**Action item**
Counting task for the data below: how many lines hold the word "date"? Answer with the number only.

**Entries supplied**
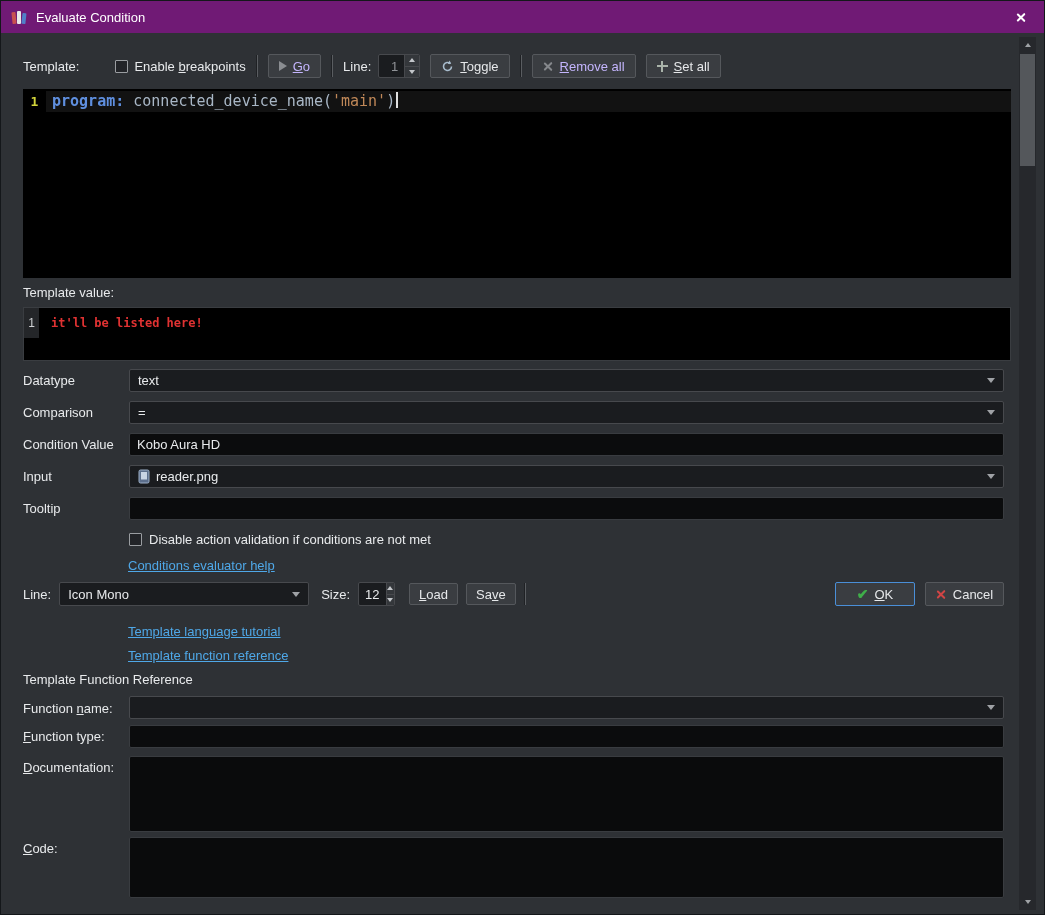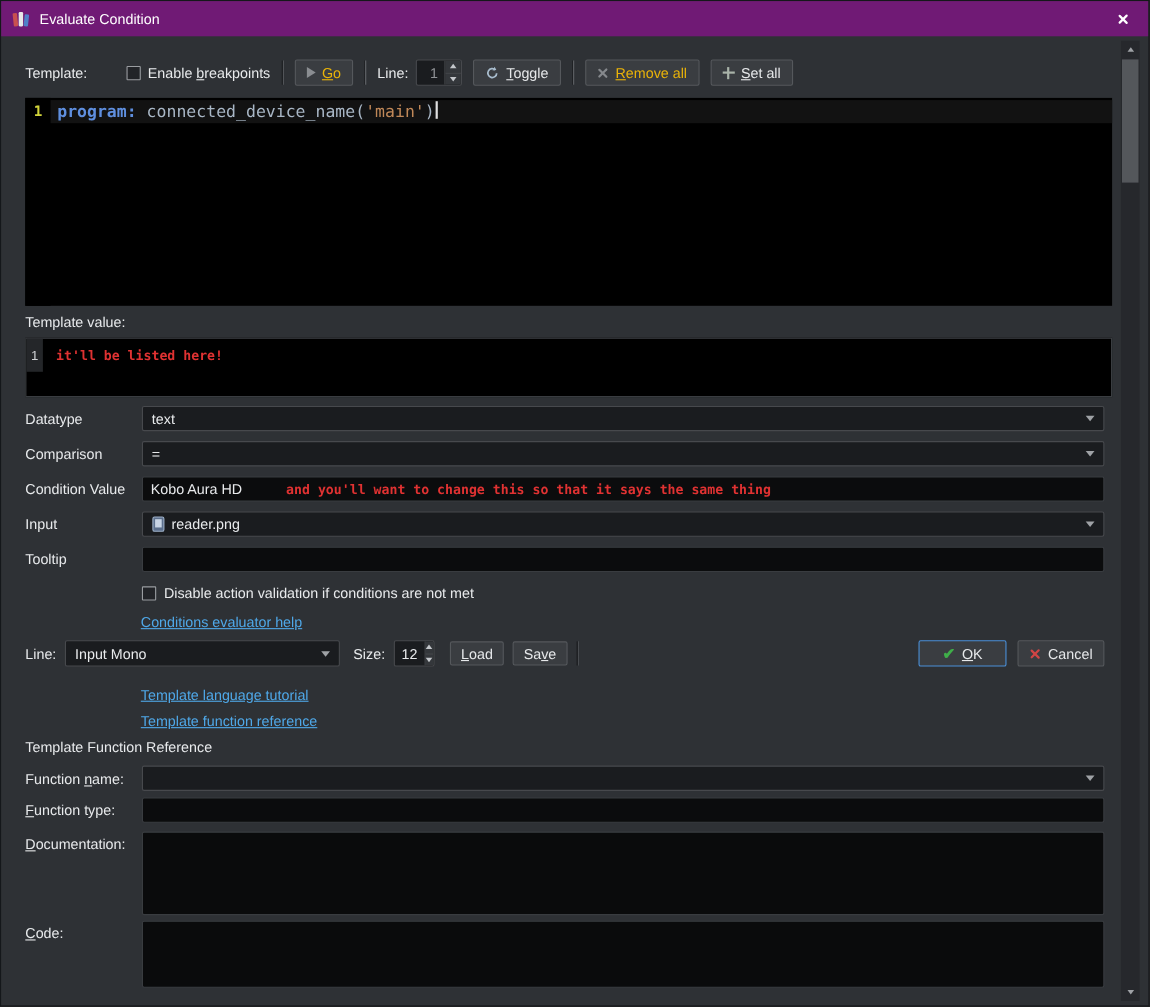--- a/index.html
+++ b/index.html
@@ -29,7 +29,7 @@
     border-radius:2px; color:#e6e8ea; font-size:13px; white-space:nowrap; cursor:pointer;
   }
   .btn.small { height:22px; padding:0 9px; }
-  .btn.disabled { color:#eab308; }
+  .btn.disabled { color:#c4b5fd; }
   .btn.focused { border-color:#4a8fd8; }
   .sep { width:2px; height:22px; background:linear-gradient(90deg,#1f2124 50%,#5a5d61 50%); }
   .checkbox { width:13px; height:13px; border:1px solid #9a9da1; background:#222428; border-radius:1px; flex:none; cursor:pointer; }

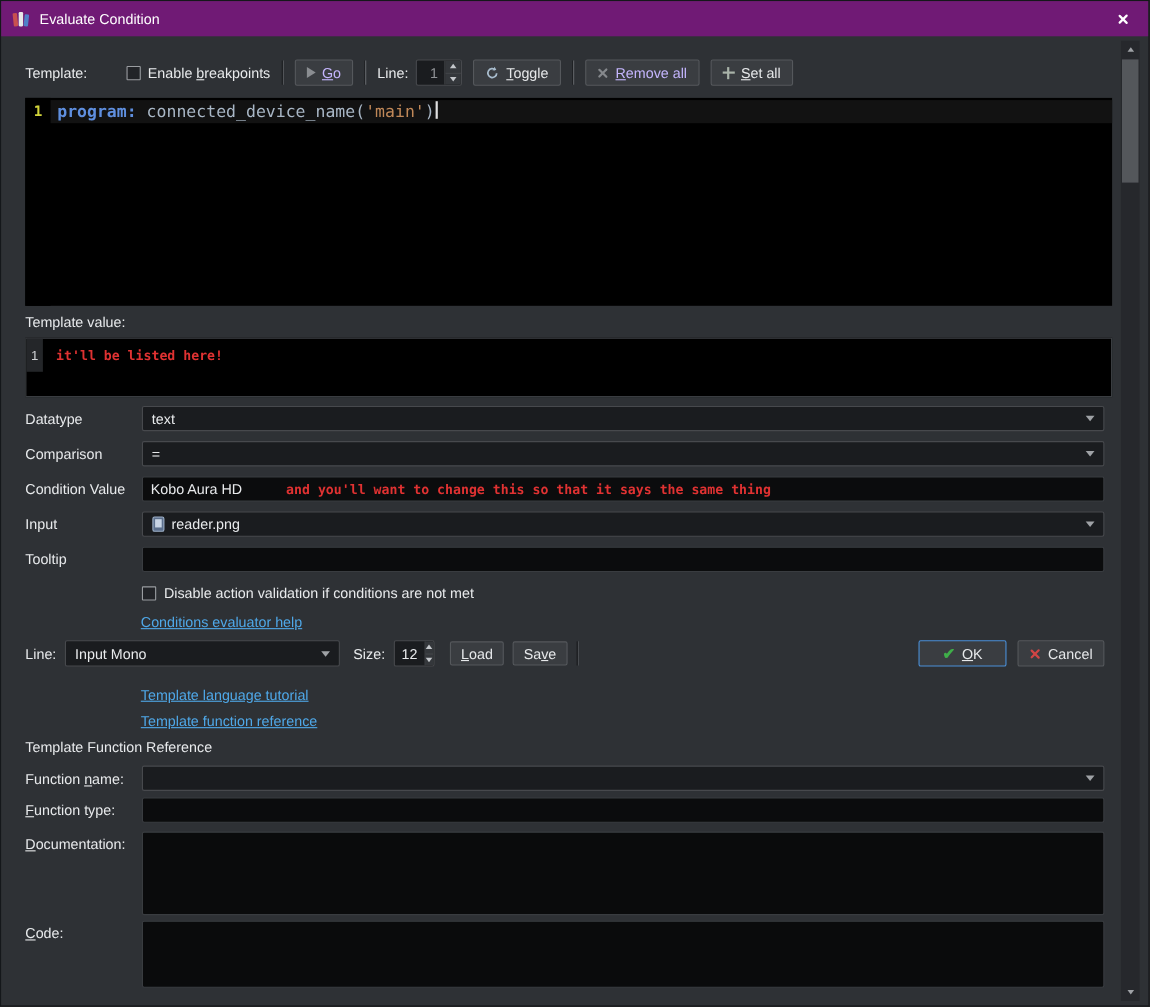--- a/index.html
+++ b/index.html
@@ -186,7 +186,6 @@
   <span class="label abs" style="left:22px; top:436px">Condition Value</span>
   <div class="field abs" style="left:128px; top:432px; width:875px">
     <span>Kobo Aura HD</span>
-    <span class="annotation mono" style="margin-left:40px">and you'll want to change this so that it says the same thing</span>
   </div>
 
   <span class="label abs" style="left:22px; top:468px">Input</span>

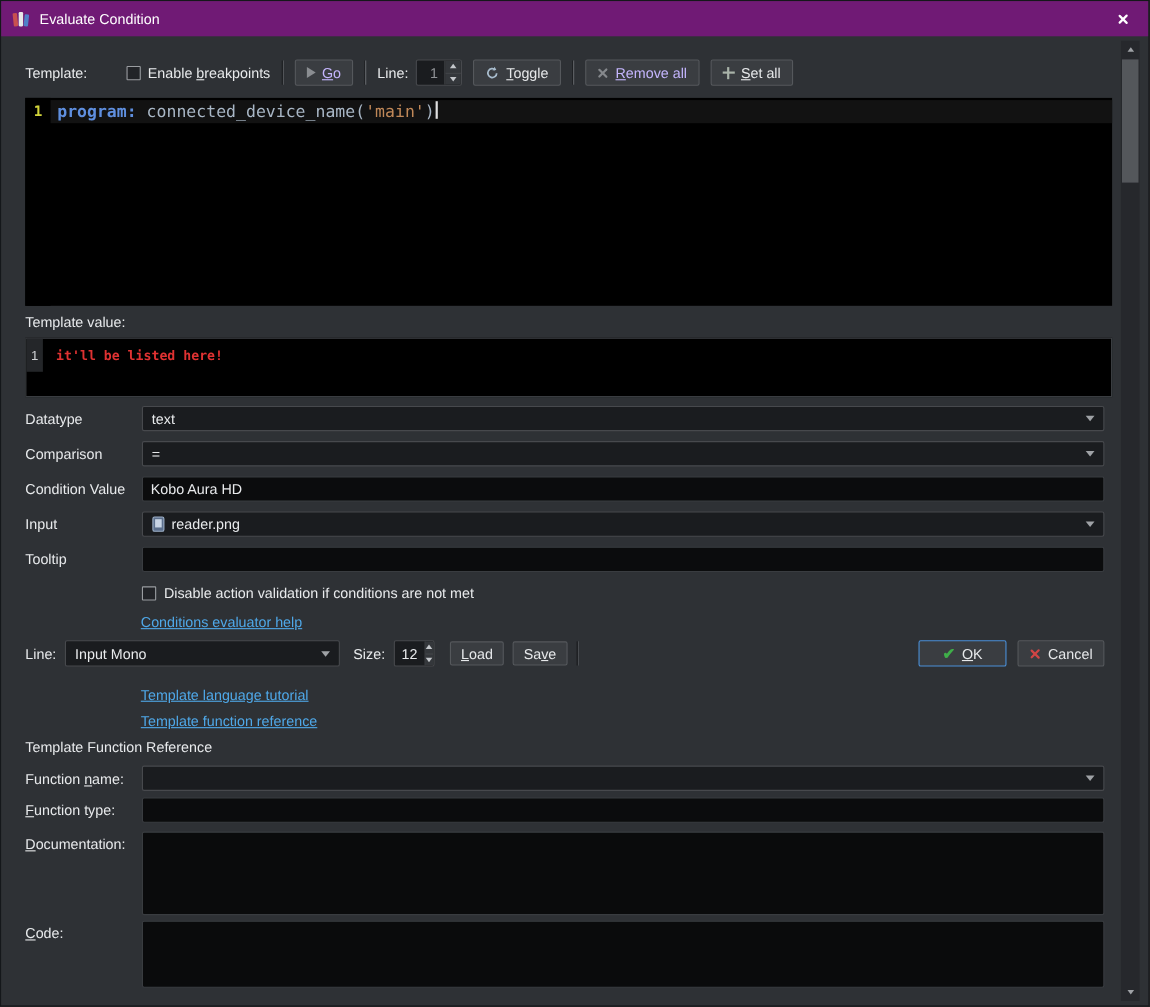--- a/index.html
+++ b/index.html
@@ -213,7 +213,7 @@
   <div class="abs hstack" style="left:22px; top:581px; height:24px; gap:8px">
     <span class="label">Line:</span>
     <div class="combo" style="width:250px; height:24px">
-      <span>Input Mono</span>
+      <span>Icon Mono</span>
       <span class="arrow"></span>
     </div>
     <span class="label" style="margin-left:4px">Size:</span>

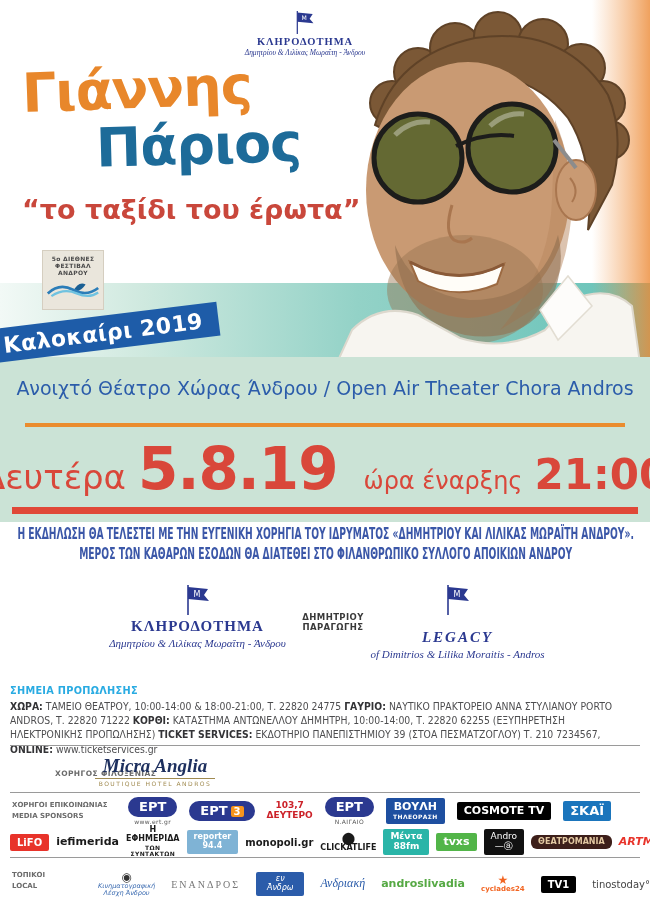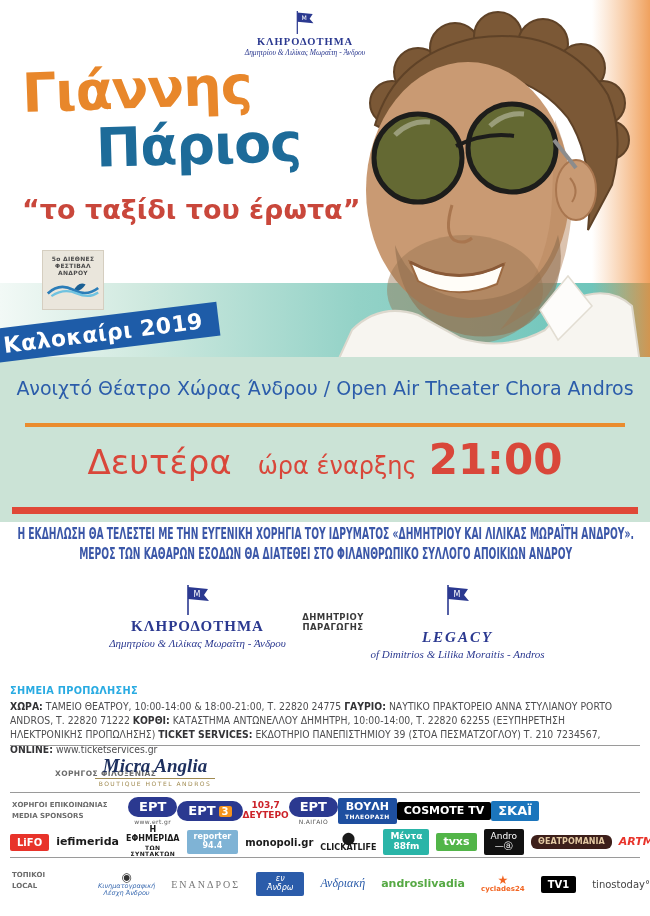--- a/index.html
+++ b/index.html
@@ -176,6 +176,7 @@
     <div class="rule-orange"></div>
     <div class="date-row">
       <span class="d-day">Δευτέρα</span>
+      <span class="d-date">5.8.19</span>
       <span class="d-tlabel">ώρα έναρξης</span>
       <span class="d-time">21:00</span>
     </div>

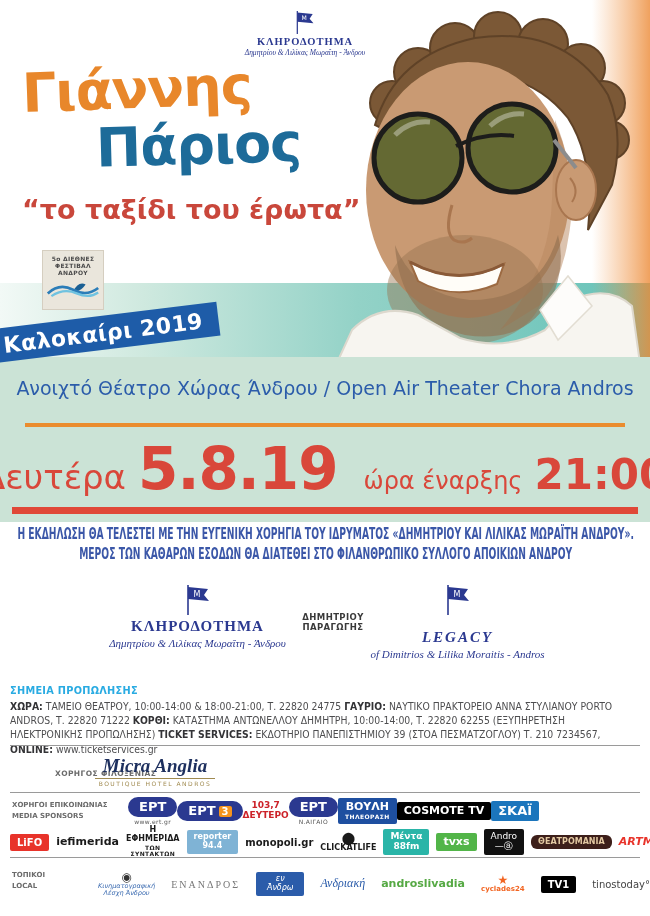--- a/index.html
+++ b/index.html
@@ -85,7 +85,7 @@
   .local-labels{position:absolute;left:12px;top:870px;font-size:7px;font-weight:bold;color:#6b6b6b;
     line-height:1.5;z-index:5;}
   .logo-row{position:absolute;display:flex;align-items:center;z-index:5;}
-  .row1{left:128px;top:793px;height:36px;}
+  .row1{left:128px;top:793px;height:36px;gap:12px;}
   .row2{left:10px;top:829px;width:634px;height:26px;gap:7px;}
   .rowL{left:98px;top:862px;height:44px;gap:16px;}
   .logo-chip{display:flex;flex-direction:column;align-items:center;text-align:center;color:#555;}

**Your response**
2